» **Your objective**: The required output is the exact sequence of lines from the line holding "tax: 1434.53 -> 1251.46" to the end of the records, inclusive.

Collected data entries
- - - -
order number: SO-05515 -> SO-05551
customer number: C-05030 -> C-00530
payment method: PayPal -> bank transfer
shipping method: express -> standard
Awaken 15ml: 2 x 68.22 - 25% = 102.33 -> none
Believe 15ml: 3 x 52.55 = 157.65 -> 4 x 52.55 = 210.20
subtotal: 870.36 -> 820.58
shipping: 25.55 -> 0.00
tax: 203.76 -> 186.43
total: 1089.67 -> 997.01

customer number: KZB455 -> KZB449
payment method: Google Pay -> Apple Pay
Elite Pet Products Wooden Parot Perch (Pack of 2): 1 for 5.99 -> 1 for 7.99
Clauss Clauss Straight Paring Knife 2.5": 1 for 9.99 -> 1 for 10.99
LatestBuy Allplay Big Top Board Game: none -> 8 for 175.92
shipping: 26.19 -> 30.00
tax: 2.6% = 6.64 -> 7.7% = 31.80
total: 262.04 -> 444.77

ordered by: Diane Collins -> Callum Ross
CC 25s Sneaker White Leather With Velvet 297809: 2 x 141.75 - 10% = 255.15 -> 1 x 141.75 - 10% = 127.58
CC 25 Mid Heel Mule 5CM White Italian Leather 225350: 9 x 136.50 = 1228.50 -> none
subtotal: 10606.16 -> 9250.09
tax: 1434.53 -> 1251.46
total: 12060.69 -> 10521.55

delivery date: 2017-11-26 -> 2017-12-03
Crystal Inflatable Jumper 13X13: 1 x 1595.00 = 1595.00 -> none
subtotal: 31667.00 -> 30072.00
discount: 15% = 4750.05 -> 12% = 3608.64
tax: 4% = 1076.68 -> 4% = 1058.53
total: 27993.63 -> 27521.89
- - - -
» **Exercise result**:
tax: 1434.53 -> 1251.46
total: 12060.69 -> 10521.55

delivery date: 2017-11-26 -> 2017-12-03
Crystal Inflatable Jumper 13X13: 1 x 1595.00 = 1595.00 -> none
subtotal: 31667.00 -> 30072.00
discount: 15% = 4750.05 -> 12% = 3608.64
tax: 4% = 1076.68 -> 4% = 1058.53
total: 27993.63 -> 27521.89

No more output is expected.